Selectively recovering data in an Aurora PostgreSQL database

Using automated backups and snapshots we can restore an AWS RDS database
– to the most current point in time
– to a prior point in time
– use the restored database going forward
– or restore particular tables

In summary, we have multiple options depending on the nature and extent of the data lost.

In this example, I will demonstrate a method to restore certain rows in one table in the original database.

Create a test table

CREATE TABLE dc_schema.test_table (
                object_id numeric NOT NULL,
                "owner" varchar(128) NULL,
                object_name varchar(128) NULL,
                CONSTRAINT test_table_pk PRIMARY KEY (object_id)
);

and inserted some data. For demonstration purposes, let us assume that the rows with object_id between 30,000 and 40,000 are critical to the application. Further, assume that someone accidentally deleted this data with the following SQL:

select *
from   dc_schema.test_table daac 
where  object_id between 30000 and 40000
;

We now need this data restored as it is critical to the operation of the application.

On the AWS RDS Console page, select the DB cluster, click on “Actions” and then on “Restore to point in time”. On the next page, populate the custom date and time to a point before the data was deleted. Most of the options will be populated except for a few such as the DB instance identifier.

Click on the orange button at the bottom right of the page to begin the recovery. This will take some time to occur.

Some points to keep in mind with respect to the restored database:

– You can use the restored DB instance as soon as its status is available. The DB instance continues to load data in the background. This is known as lazy loading.

– If you access data that hasn’t been loaded yet, the DB instance immediately downloads the requested data from Amazon S3, and then continues loading the rest of the data in the background

– To help mitigate the effects of lazy loading on tables to which you require quick access, you can perform operations that involve full-table scans, such as SELECT *. This allows Amazon RDS to download all of the backed-up table data from S3.

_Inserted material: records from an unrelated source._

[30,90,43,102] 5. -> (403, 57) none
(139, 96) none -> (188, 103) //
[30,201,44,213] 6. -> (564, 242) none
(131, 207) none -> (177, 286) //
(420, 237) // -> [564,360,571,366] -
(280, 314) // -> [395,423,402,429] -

The restore process will create a new instance. While the “restore” is occurring, you can continue to use the original database. To simulate this, I ran a Python program to add another 100,000 rows to the table from which the data was accidentally deleted. The situation of creating keys in the range of the data that was deleted has to be handled by the application staff. In this particular example, I am creating keys higher than the range of keys that were deleted to ensure that there is no primary key collision.

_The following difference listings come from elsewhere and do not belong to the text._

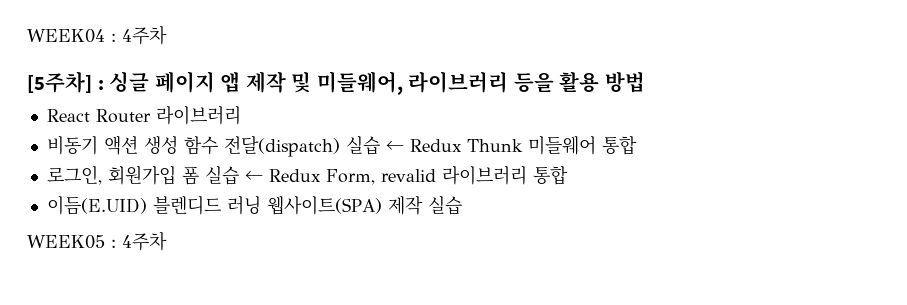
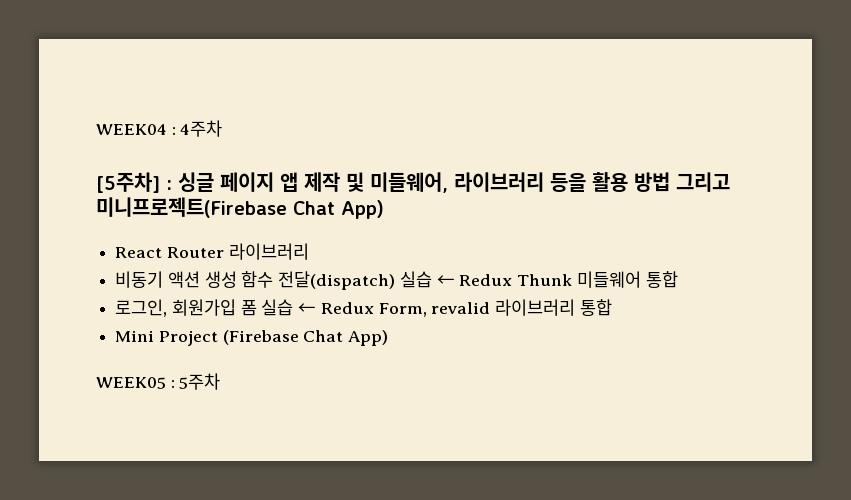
(645, 82) none -> [676,172,730,192] [96,197,384,219] 그리고 미니프로젝트(Firebase Chat App)
[46,195,462,215] 이듬(E.UID) 블렌디드 러닝 웹사이트(SPA) 제작 실습 -> [115,330,389,346] Mini Project (Firebase Chat App)
[122,231,167,251] 4주차 -> [179,373,221,390] 5주차

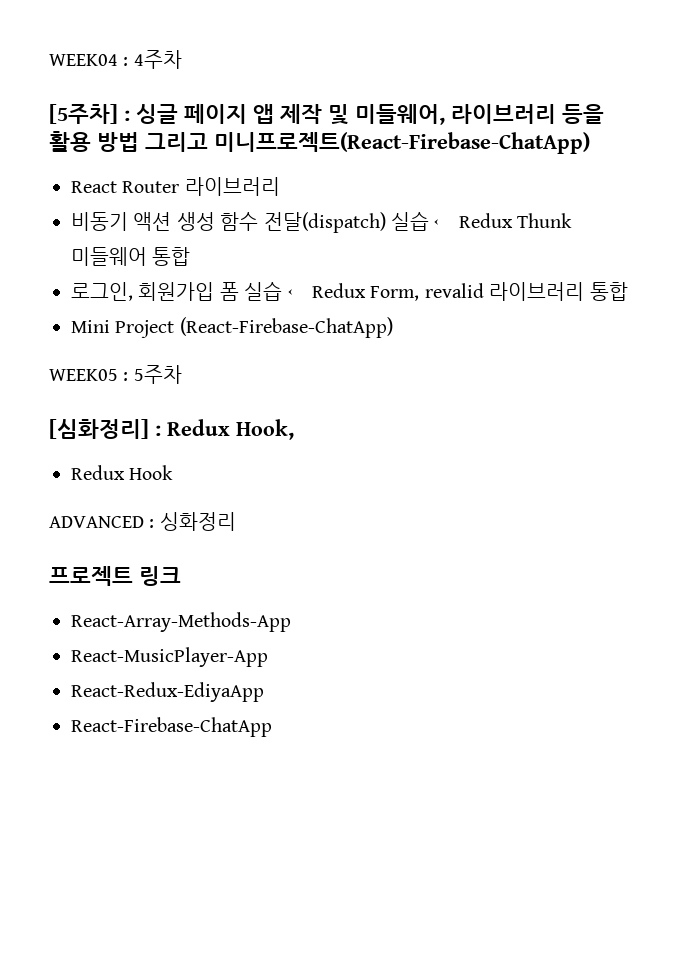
[96,197,384,219] 미니프로젝트(Firebase Chat App) -> [214,132,590,154] 미니프로젝트(React-Firebase-ChatApp)
[222,330,389,346] (Firebase Chat App) -> [179,317,393,338] (React-Firebase-ChatApp)
(221, 381) none -> [49,419,294,440] [71,465,174,480] [49,512,236,531] [49,566,181,586] [71,612,291,632] [71,647,268,667] [71,682,264,702] [71,717,272,737] // [심화정리] : Redux Hook, // Redux Hook // ADVANCED : 싱화정리 // 프로젝트 링크 // React-Array-Methods-App // React-MusicPlayer-App // React-Redux-EdiyaApp // React-Firebase-ChatApp

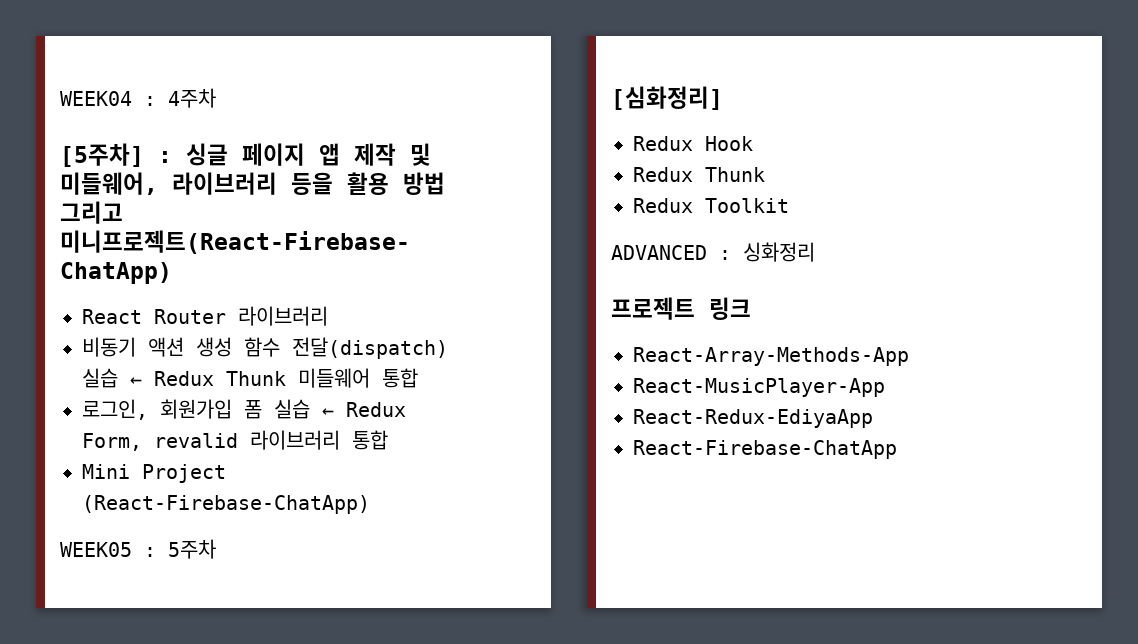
[155,419,294,440] : Redux Hook, -> (723, 98) none
(174, 472) none -> [633,167,765,182] [633,198,789,213] // Redux Thunk // Redux Toolkit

After the restore was completed, I connected to the restored database to check if my data is present. After this was confirmed, I switched back to the original database from where the critical data was deleted and created a link to the recovered database with the following commands:

Create an extension:

CREATE EXTENSION dblink;

Create a dblink:

SELECT dblink_connect
(
  'link_to_recovery’, 
  'dbname=clientdb 
   port=5432  
   host= red-recovery-cluster…….rds.amazonaws.com 
   user=dbadmin
   password=password_here'
);

Execute the following SQL to select the data from the recovered database and insert it into the original database:

insert
into    dc_schema.test_table
SELECT  * 
from    dblink
(
'link_to_recovery', 
'SELECT object_id, owner, object_name 
 FROM   dc_schema.test_table 
 where  object_id between 30000 and 40000'
)
AS 
p(object_id numeric, owner varchar(128), object_name varchar(128))
;

Assuming that you have recovered all the data that was accidentally deleted, you can drop the recovered database. I will do this via AWS CLI commands running in CloudShell.

First, we delete the instance created under the cluster with the command:

aws rds delete-db-instance \
  --db-instance-identifier red-recovery-cluster \
  --skip-final-snapshot \
  --delete-automated-backups

After the instance is deleted, I deleted the cluster with the following command:

aws rds delete-db-cluster \
  --db-cluster-identifier red-recovery-cluster \
  --skip-final-snapshot

Please note that the above commands delete the database along with automated backups and without a final snapshot.